There is growing evidence that microenvironment perturbations play a major role in the malignant process; however, the effect of cytotoxic therapy on HSPCs as well as the BM niche is not well understood. Using our mouse model of t-MN with a del(5q), we explored the effects of ENU, an alkylating agent, on both HSPCs and the BM microenvironment by exposing both donor and recipient mice to ENU (Panel 1 in the figure). In mice transplanted with Egr1+/-, Apcdel/+, p53 shRNA HSPCs, exposure to ENU strikingly decreased survival (median survival: 200d vs. not reached) and increased the incidence of AML or MDS with multilineage dysplasia (73% vs. 17%). In the absence of p53 knockdown (i.e., control shRNA), mice survived longer (370d vs. 200d, P = 0.0014); however, 100% of mice developed MDS with dyserythropoiesis. None developed AML, suggesting that loss of p53 function is critical for leukemic transformation (Panel 2). Loss of both del(5q) genes, EGR1 and APC, was necessary to develop AML. Compared to mice transplanted with Egr1+/-, Apcdel/+, p53 shRNA HSPCs, mice transplanted with Egr1+/-, p53 shRNA HSPCs survived longer (369 d vs. 200 d, P = 0.0117) and only 40% of mice developed MDS with dysgranulopoiesis and/or dyserythropoiesis (Panel 3). None developed AML. Thus, severity of disease increases with loss of more than one del(5q) gene. Finally, to determine the separate effects of alklating agent therapy on HSPCs vs. the niche, we treated either the recipient or donor mice with ENU. Whereas ENU exposure to both donor and recipient resulted in a profound expansion of p53 shRNA+ cells and the development of MDS/AML in 73% of mice, ENU exposure of either donor or recipient led to only modest expansion of p53 shRNA+ cells and none of the mice developed MDS or AML. This suggests that the clonal expansion of cells with loss of multiple 5q genes and p53 is likely promoted by cytotoxic exposure to the cells themselves, as well as exposure to the surrounding niche cells.

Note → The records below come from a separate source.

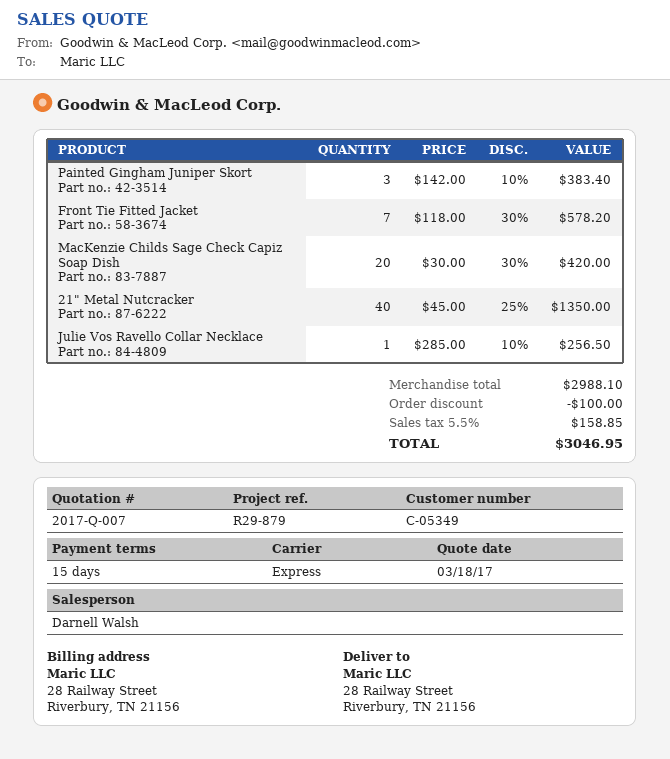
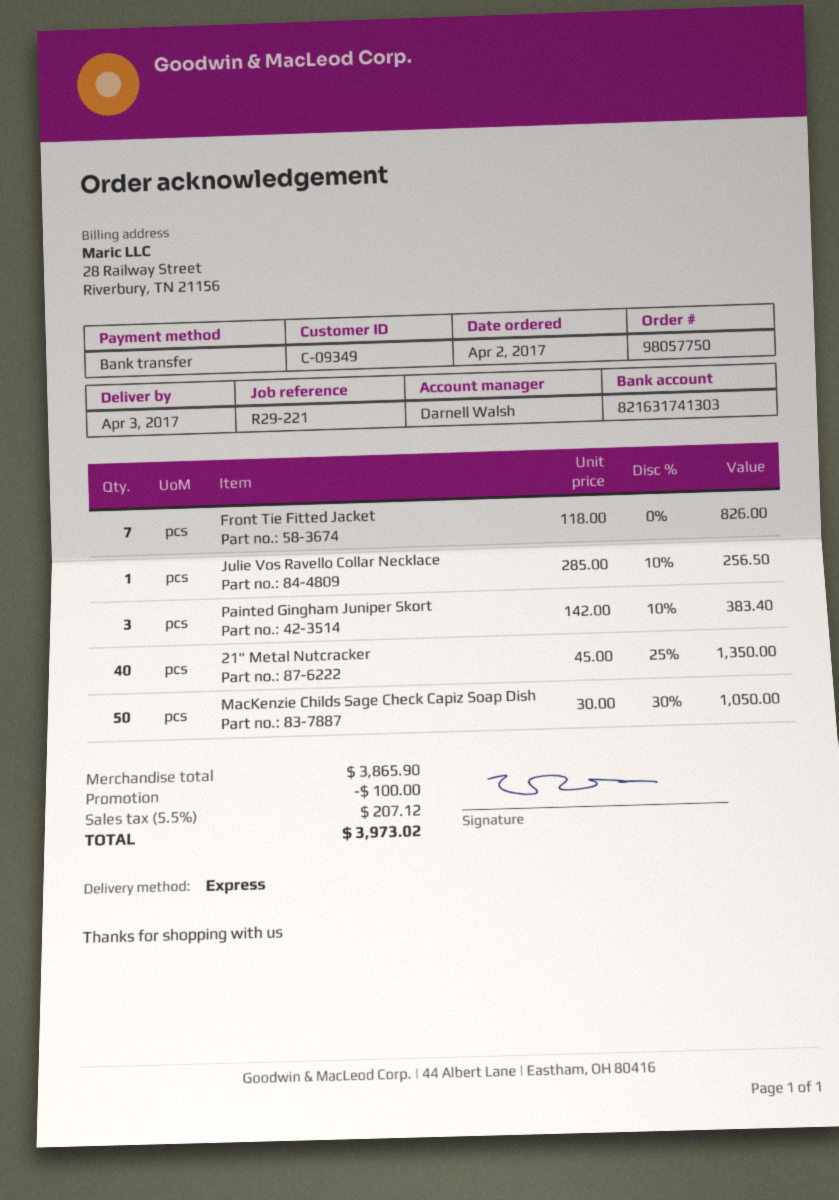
customer number: C-05349 -> C-09349
reference: R29-879 -> R29-221
Front Tie Fitted Jacket: 7 x 118.00 - 30% = 578.20 -> 7 x 118.00 = 826.00
MacKenzie Childs Sage Check Capiz Soap Dish: 20 x 30.00 - 30% = 420.00 -> 50 x 30.00 - 30% = 1050.00
subtotal: 2988.10 -> 3865.90
tax: 5.5% = 158.85 -> 5.5% = 207.12
total: 3046.95 -> 3973.02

t-MN patients with a del(5q) typically present with trilineage dysplasia implicating all three hematopoietic cell lineages (erythroid, myeloid, and megakaryocytic) in the dysplastic process. Our mouse models shed light on some of the key genes on 5q, as well as the environmental exposure, that contributes to trilineage dysplasia in patients. Finally, our data suggests that t-MN is a "disease of the tissue", and the expansion of mutant HSPCs, e.g., with TP53 mutations, likely results from the combined effects of cytotoxic therapy on the hematopoietic cells themselves, as well as the BM microenvironment that supports hematopoiesis
No relevant conflicts of interest to declare.